Hipotermia adalah penyakit yang terjadi saat suhu tubuh turun. Penyakit hipotermia yang paling umum, terutama pada mereka yang terkena flu, terjadi ketika seluruh tubuh terkena akibat pembekuan lokal pada jari tangan dan kaki, organ seperti wajah, hidung dan telinga. Akibat hipotermia, suhu tubuh turun hingga 32-35 derajat, kehilangan kesadaran dan kematian dapat terjadi. Inilah yang perlu Anda ketahui tentang hipotermia ...

Apa itu hipotermia?

Hipotermia terjadi ketika suhu tubuh turun di bawah 35 derajat. Tubuh manusia biasanya memiliki suhu 37 derajat. Jika panas ini tidak dipertahankan, penyakit hipotermia ikut berperan. Hipotermia biasanya terjadi pada orang yang terpapar hujan, angin, salju, atau cuaca dingin. Hipotermia adalah masalah umum terutama pada orang yang tidak terlindungi dalam waktu lama dalam cuaca dingin. Ini dapat menyebabkan gangguan irama jantung, gagal jantung atau bahkan serangan jantung mendadak pada orang yang tidak diintervensi pada waktunya.

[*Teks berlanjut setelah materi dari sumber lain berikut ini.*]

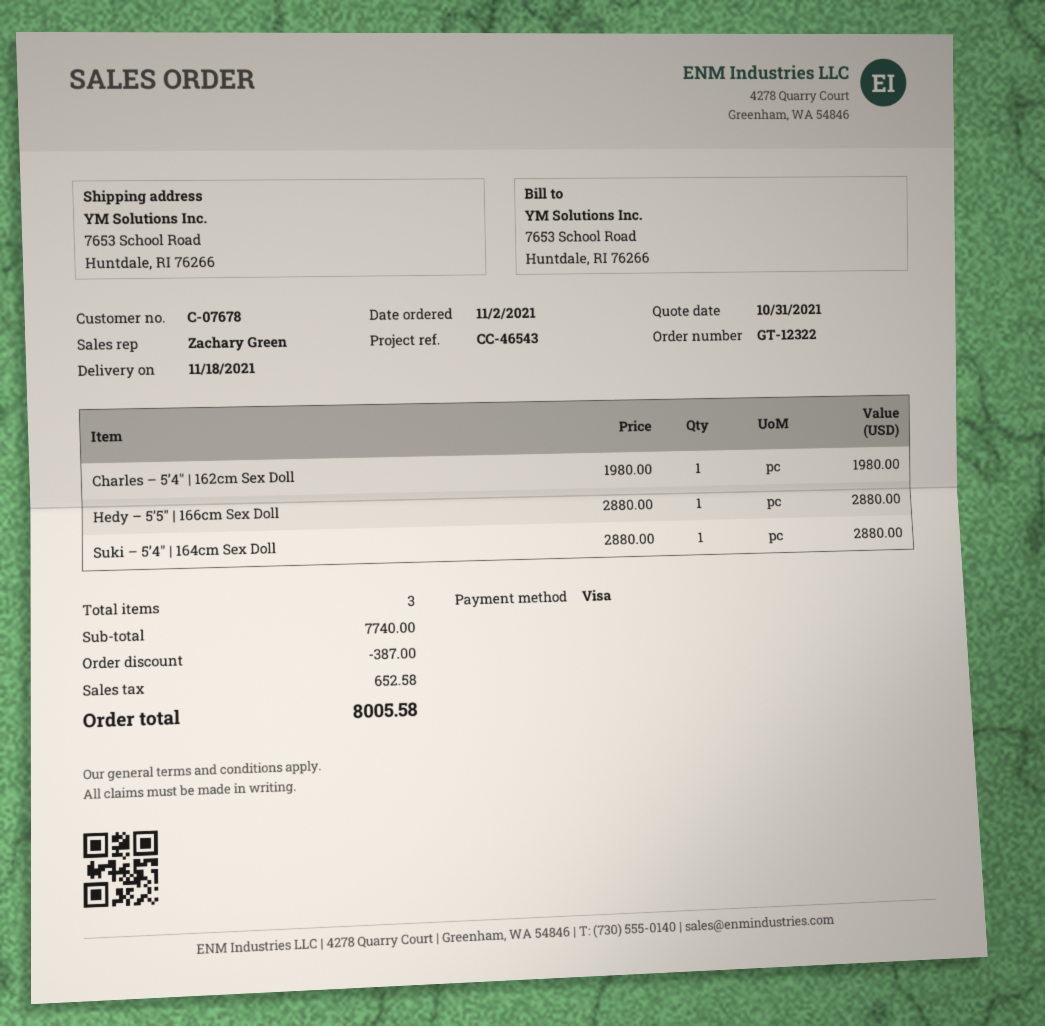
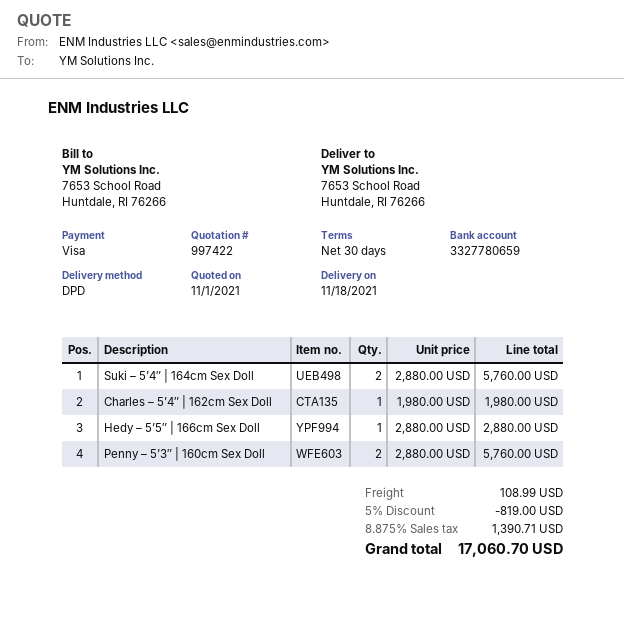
quote date: 2021-10-31 -> 2021-11-01
Suki – 5’4″ | 164cm Sex Doll: 1 x 2880.00 = 2880.00 -> 2 x 2880.00 = 5760.00
Penny – 5’3″ | 160cm Sex Doll: none -> 2 x 2880.00 = 5760.00
discount: 387.00 -> 819.00
shipping: none -> 108.99
tax: 652.58 -> 1390.71
total: 8005.58 -> 17060.70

Apa saja gejala hipotermia?

Konsep waktu sangat penting dalam hipotermia dan orang tersebut mungkin tidak menyadarinya. Gejala yang paling umum adalah; Gejala seperti kantuk, perburukan berbicara, keinginan untuk bernapas dalam-dalam, perasaan berat di tangan dan kaki, gerakan tangan dan kaki yang tidak terkendali, perubahan perilaku dan tremor terlihat. Karena gejala-gejala ini mirip dengan reaksi dingin, mereka dapat dengan mudah diabaikan, jadi perhatian harus diberikan.

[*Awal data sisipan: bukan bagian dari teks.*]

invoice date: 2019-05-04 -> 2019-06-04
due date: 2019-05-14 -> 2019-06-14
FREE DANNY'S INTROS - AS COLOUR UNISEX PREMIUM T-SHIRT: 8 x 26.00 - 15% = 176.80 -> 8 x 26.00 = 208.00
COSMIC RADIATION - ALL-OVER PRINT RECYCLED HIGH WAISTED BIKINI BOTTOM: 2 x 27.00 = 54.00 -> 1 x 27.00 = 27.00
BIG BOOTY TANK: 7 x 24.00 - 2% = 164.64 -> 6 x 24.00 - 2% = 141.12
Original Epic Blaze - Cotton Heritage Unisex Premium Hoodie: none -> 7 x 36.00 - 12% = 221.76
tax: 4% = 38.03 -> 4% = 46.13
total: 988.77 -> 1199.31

Apa yang harus dilakukan jika terjadi hipotermia?

Karena 50% kehilangan panas pada hipotermia terjadi dari daerah kepala dan leher, area mulut dan hidung harus ditutup dengan menggunakan topi, beanie, kerah leher, dan bahkan masker ski. Orang dengan hipotermia harus dibawa ke tempat tertutup pada suhu kamar dan melepaskan pakaian basah. Dengan intervensi segera, orang tersebut perlu membungkus orang tersebut dengan selimut dan meminum minuman panas yang tidak mengandung kafein dan alkohol. Hangatkan bagian tengah tubuh seperti kepala, tengkuk, dada dan perut. Menggunakan selimut listrik sebagai pengganti selimut biasa akan memiliki efek yang lebih singkat. Periksa kesadaran orang tersebut. Saat suhu tubuh naik, balut orang tersebut, termasuk kepala dan lehernya, dengan selimut kering dan bawa ke dokter sesegera mungkin.